**Work task:**
Will you extract the entries word for word? Images should not appear in the copy.

Code change snippets:
------

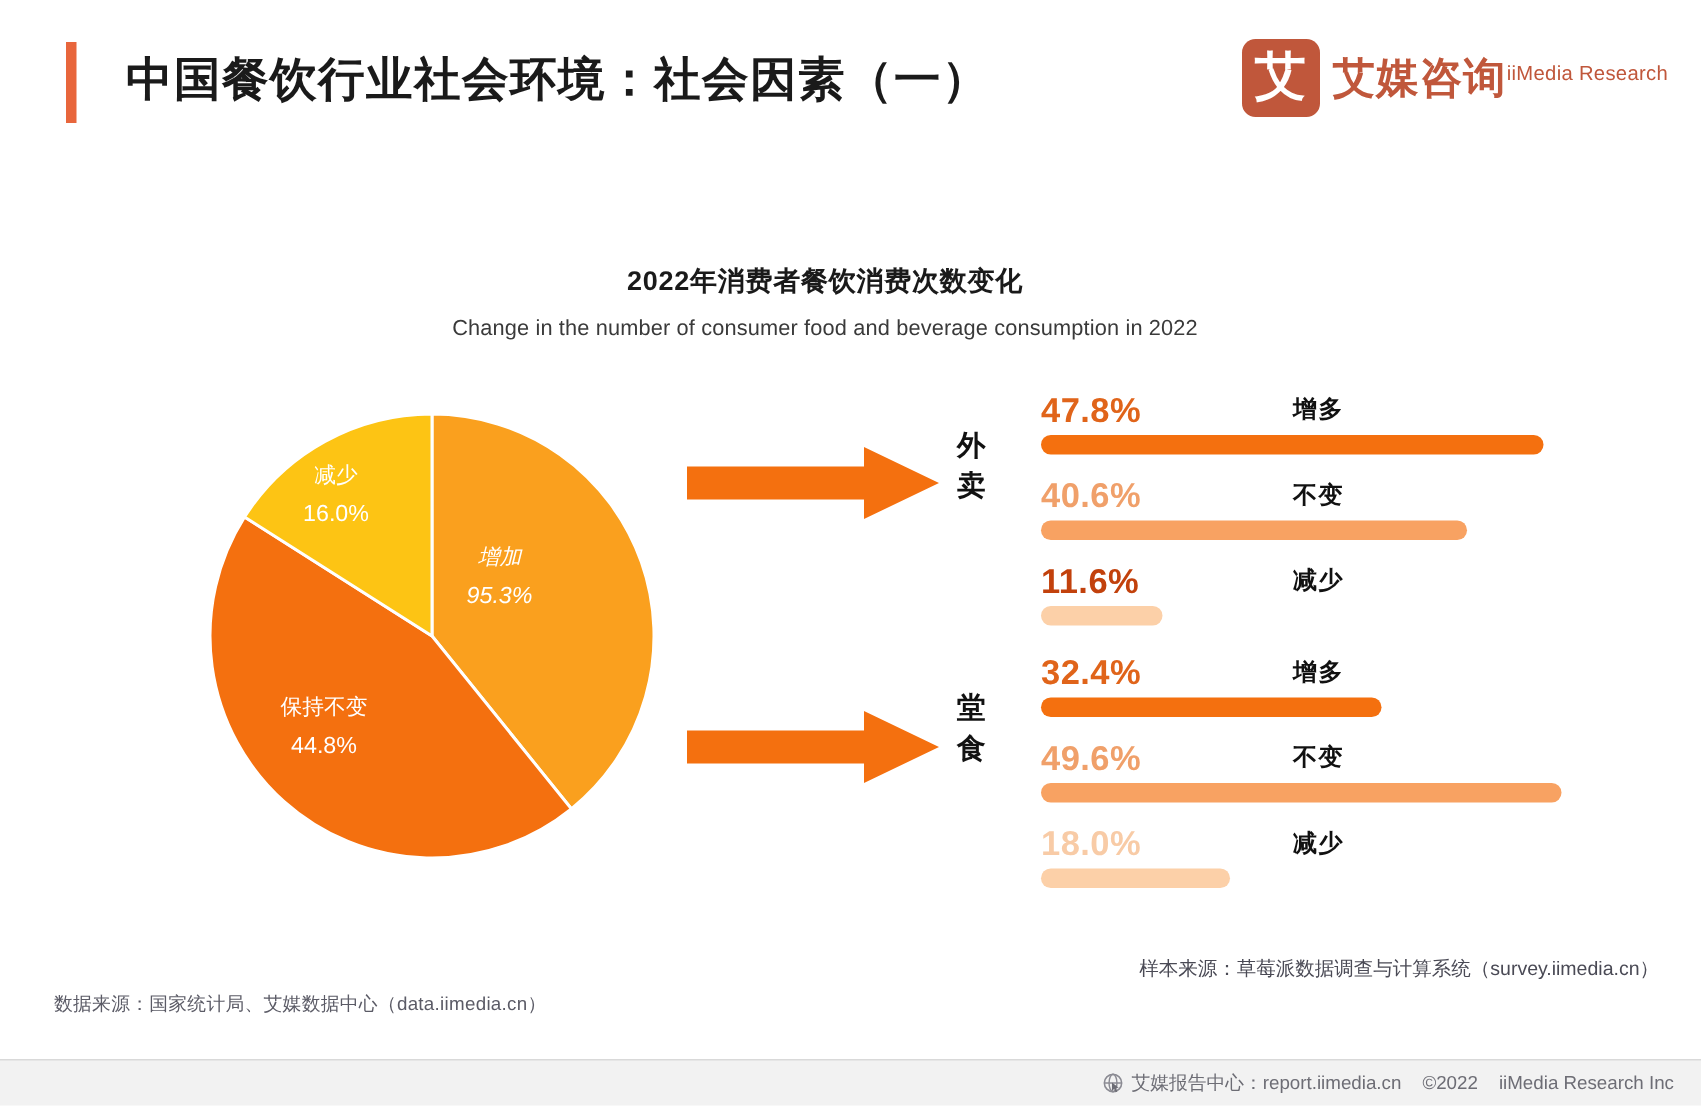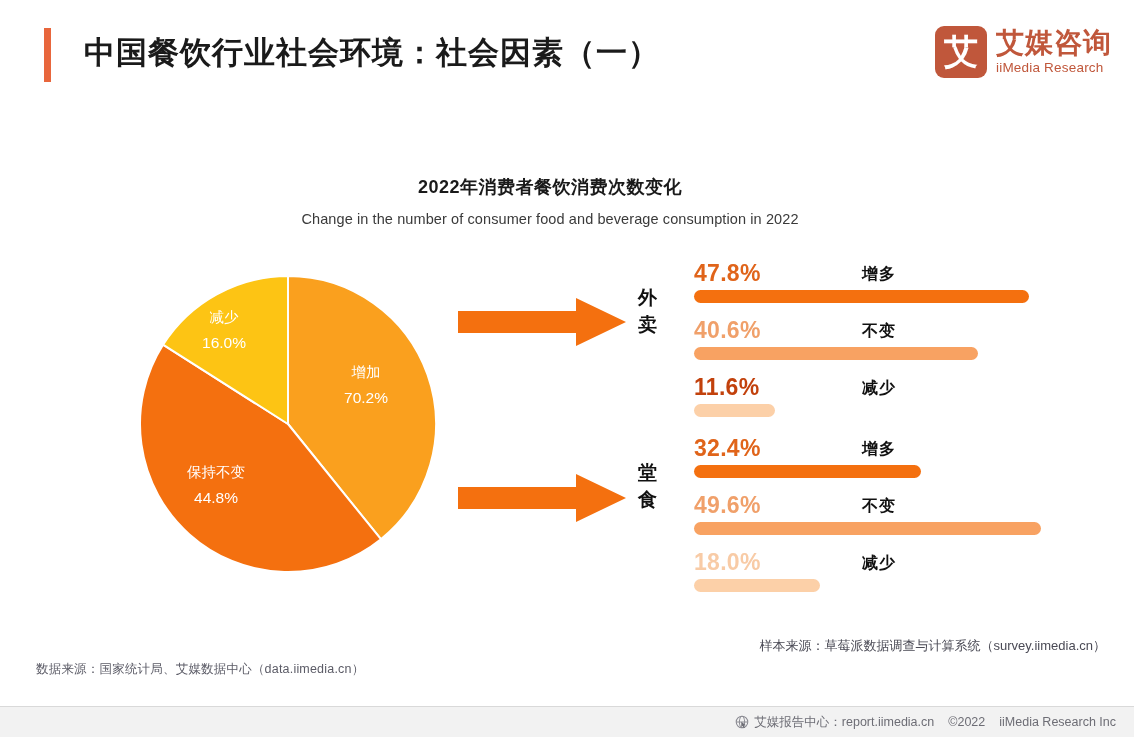--- a/index.html
+++ b/index.html
@@ -71,7 +71,7 @@
     font-weight: bold;
     line-height: 1;
   }
-  .logo-text { display: flex; flex-direction: column; line-height: 1; }
+  .logo-text { display: flex; flex-direction: row; line-height: 1; }
   .logo-cn {
     font-size: 28px;
     font-weight: bold;

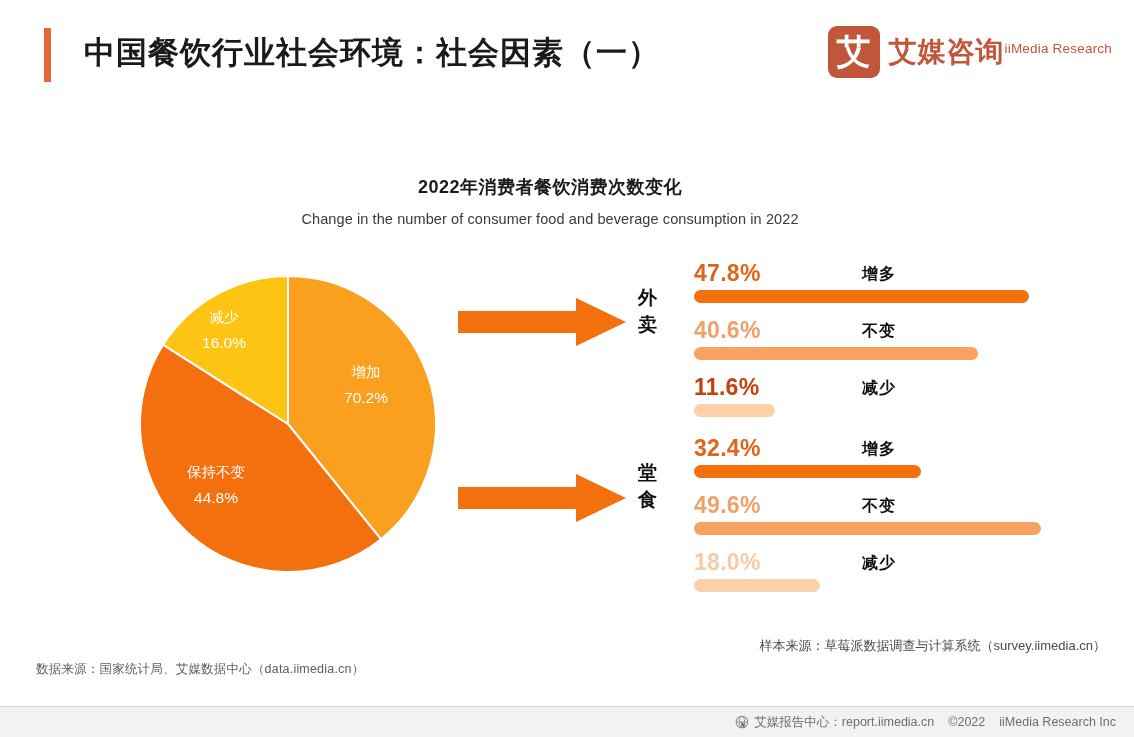--- a/index.html
+++ b/index.html
@@ -128,7 +128,7 @@
     pointer-events: none;
   }
   .pie-label .pct { font-size: 15.5px; }
-  .pl-increase { left: 187px; top: 85px; width: 80px; }
+  .pl-increase { left: 154px; top: 85px; width: 80px; font-style: italic; }
   .pl-same     { left: 27px;  top: 185px; width: 100px; }
   .pl-decrease { left: 45px;  top: 30px;  width: 80px; }
 

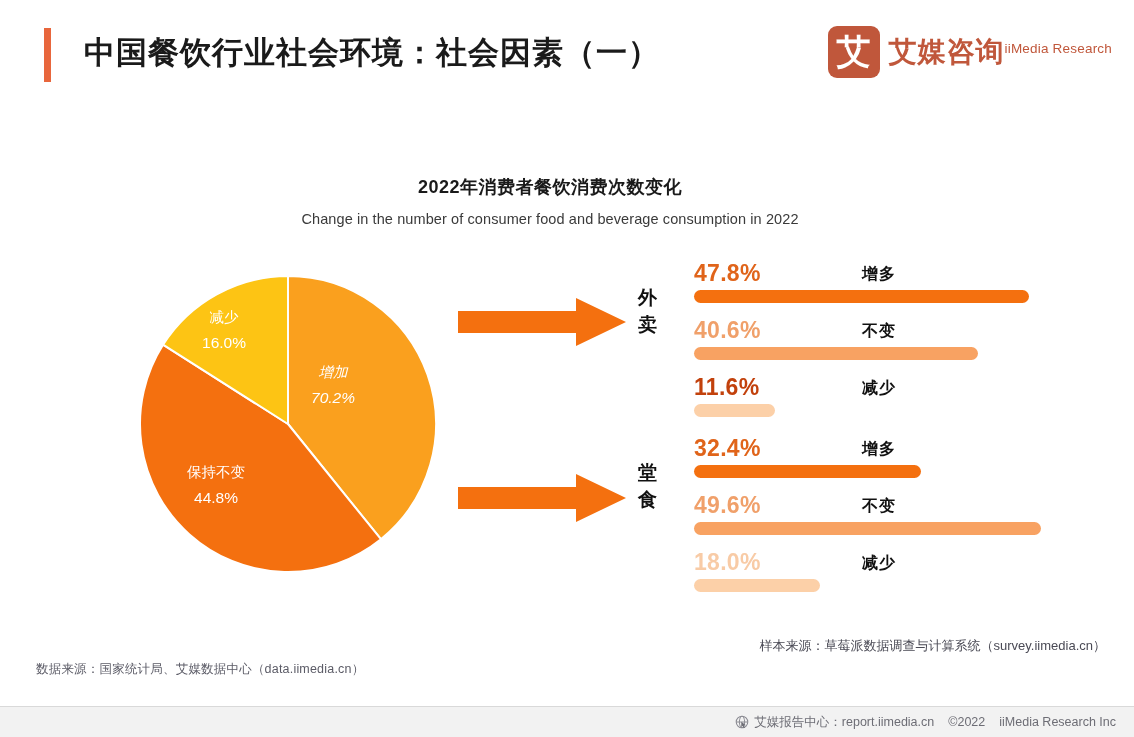--- a/index.html
+++ b/index.html
@@ -279,7 +279,7 @@
   </svg>
   <div class="pie-label pl-increase">
     <div>增加</div>
-    <div class="pct">70.2%</div>
+    <div class="pct">95.3%</div>
   </div>
   <div class="pie-label pl-same">
     <div>保持不变</div>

------

**Exercise response:**
--- a/index.html
+++ b/index.html
@@ -71,7 +71,7 @@
     font-weight: bold;
     line-height: 1;
   }
-  .logo-text { display: flex; flex-direction: column; line-height: 1; }
+  .logo-text { display: flex; flex-direction: row; line-height: 1; }
   .logo-cn {
     font-size: 28px;
     font-weight: bold;

--- a/index.html
+++ b/index.html
@@ -128,7 +128,7 @@
     pointer-events: none;
   }
   .pie-label .pct { font-size: 15.5px; }
-  .pl-increase { left: 187px; top: 85px; width: 80px; }
+  .pl-increase { left: 154px; top: 85px; width: 80px; font-style: italic; }
   .pl-same     { left: 27px;  top: 185px; width: 100px; }
   .pl-decrease { left: 45px;  top: 30px;  width: 80px; }
 

--- a/index.html
+++ b/index.html
@@ -279,7 +279,7 @@
   </svg>
   <div class="pie-label pl-increase">
     <div>增加</div>
-    <div class="pct">70.2%</div>
+    <div class="pct">95.3%</div>
   </div>
   <div class="pie-label pl-same">
     <div>保持不变</div>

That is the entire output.